╭─ Given entries
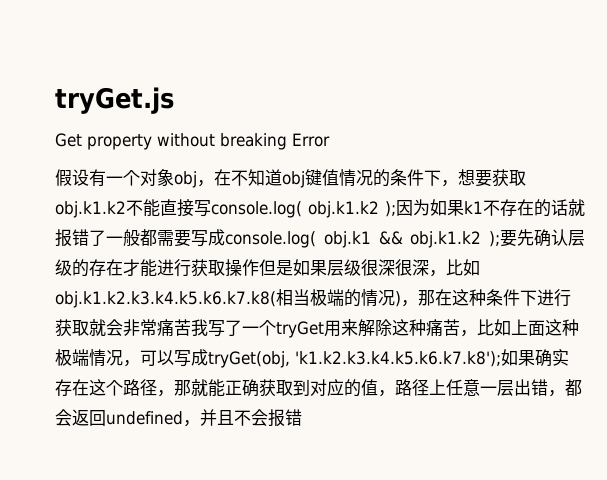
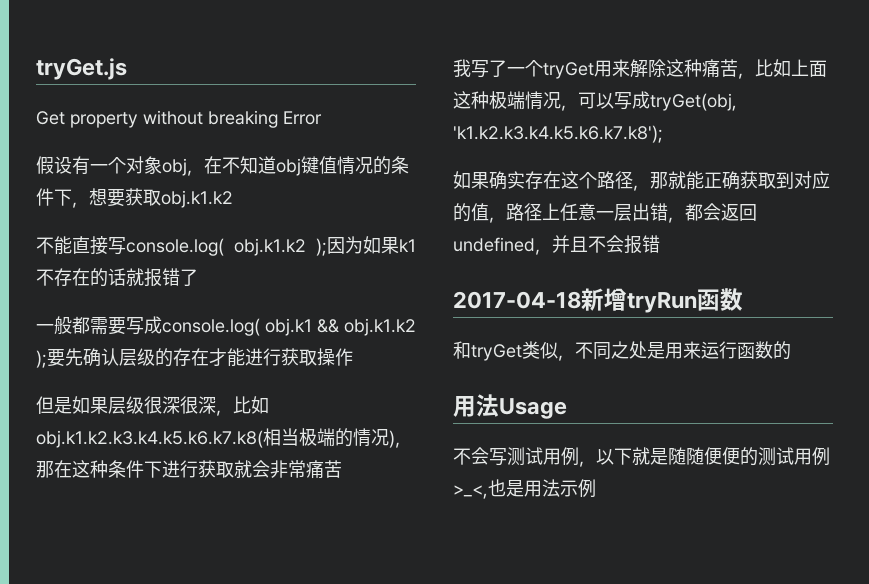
- 假设有一个对象obj，在不知道obj键值情况的条件下，想要获取obj.k1.k2不能直接写console.log( obj.k1.k2 );
+ 假设有一个对象obj，在不知道obj键值情况的条件下，想要获取obj.k1.k2
+ 不能直接写console.log( obj.k1.k2 );
- 因为如果k1不存在的话就报错了一般都需要写成console.log( obj.k1 && obj.k1.k2 );
+ 因为如果k1不存在的话就报错了
+ 一般都需要写成console.log( obj.k1 && obj.k1.k2 );
- 要先确认层级的存在才能进行获取操作但是如果层级很深很深，比如obj.k1.k2.k3.k4.k5.k6.k7.k8(相当极端的情况)，那在这种条件下进行获取就会非常痛苦我写了一个tryGet用来解除这种痛苦，比如上面这种极端情况，可以写成tryGet(obj, 'k1.k2.k3.k4.k5.k6.k7.k8');如果确实存在这个路径，那就能正确获取到对应的值，路径上任意一层出错，都会返回undefined，并且不会报错
+ 要先确认层级的存在才能进行获取操作
+ 但是如果层级很深很深，比如obj.k1.k2.k3.k4.k5.k6.k7.k8(相当极端的情况)，那在这种条件下进行获取就会非常痛苦
+ 我写了一个tryGet用来解除这种痛苦，比如上面这种极端情况，可以写成tryGet(obj, 'k1.k2.k3.k4.k5.k6.k7.k8');
+ 如果确实存在这个路径，那就能正确获取到对应的值，路径上任意一层出错，都会返回undefined，并且不会报错
+ 2017-04-18新增tryRun函数
+ 和tryGet类似，不同之处是用来运行函数的
+ 用法Usage
+ 不会写测试用例，以下就是随随便便的测试用例>_<,也是用法示例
╰─
• [Your assignment] Without including any picture, output all the material exactly as it appears.

• [Result of this exercise]
- 假设有一个对象obj，在不知道obj键值情况的条件下，想要获取obj.k1.k2不能直接写console.log( obj.k1.k2 );
+ 假设有一个对象obj，在不知道obj键值情况的条件下，想要获取obj.k1.k2
+ 不能直接写console.log( obj.k1.k2 );
- 因为如果k1不存在的话就报错了一般都需要写成console.log( obj.k1 && obj.k1.k2 );
+ 因为如果k1不存在的话就报错了
+ 一般都需要写成console.log( obj.k1 && obj.k1.k2 );
- 要先确认层级的存在才能进行获取操作但是如果层级很深很深，比如obj.k1.k2.k3.k4.k5.k6.k7.k8(相当极端的情况)，那在这种条件下进行获取就会非常痛苦我写了一个tryGet用来解除这种痛苦，比如上面这种极端情况，可以写成tryGet(obj, 'k1.k2.k3.k4.k5.k6.k7.k8');如果确实存在这个路径，那就能正确获取到对应的值，路径上任意一层出错，都会返回undefined，并且不会报错
+ 要先确认层级的存在才能进行获取操作
+ 但是如果层级很深很深，比如obj.k1.k2.k3.k4.k5.k6.k7.k8(相当极端的情况)，那在这种条件下进行获取就会非常痛苦
+ 我写了一个tryGet用来解除这种痛苦，比如上面这种极端情况，可以写成tryGet(obj, 'k1.k2.k3.k4.k5.k6.k7.k8');
+ 如果确实存在这个路径，那就能正确获取到对应的值，路径上任意一层出错，都会返回undefined，并且不会报错
+ 2017-04-18新增tryRun函数
+ 和tryGet类似，不同之处是用来运行函数的
+ 用法Usage
+ 不会写测试用例，以下就是随随便便的测试用例>_<,也是用法示例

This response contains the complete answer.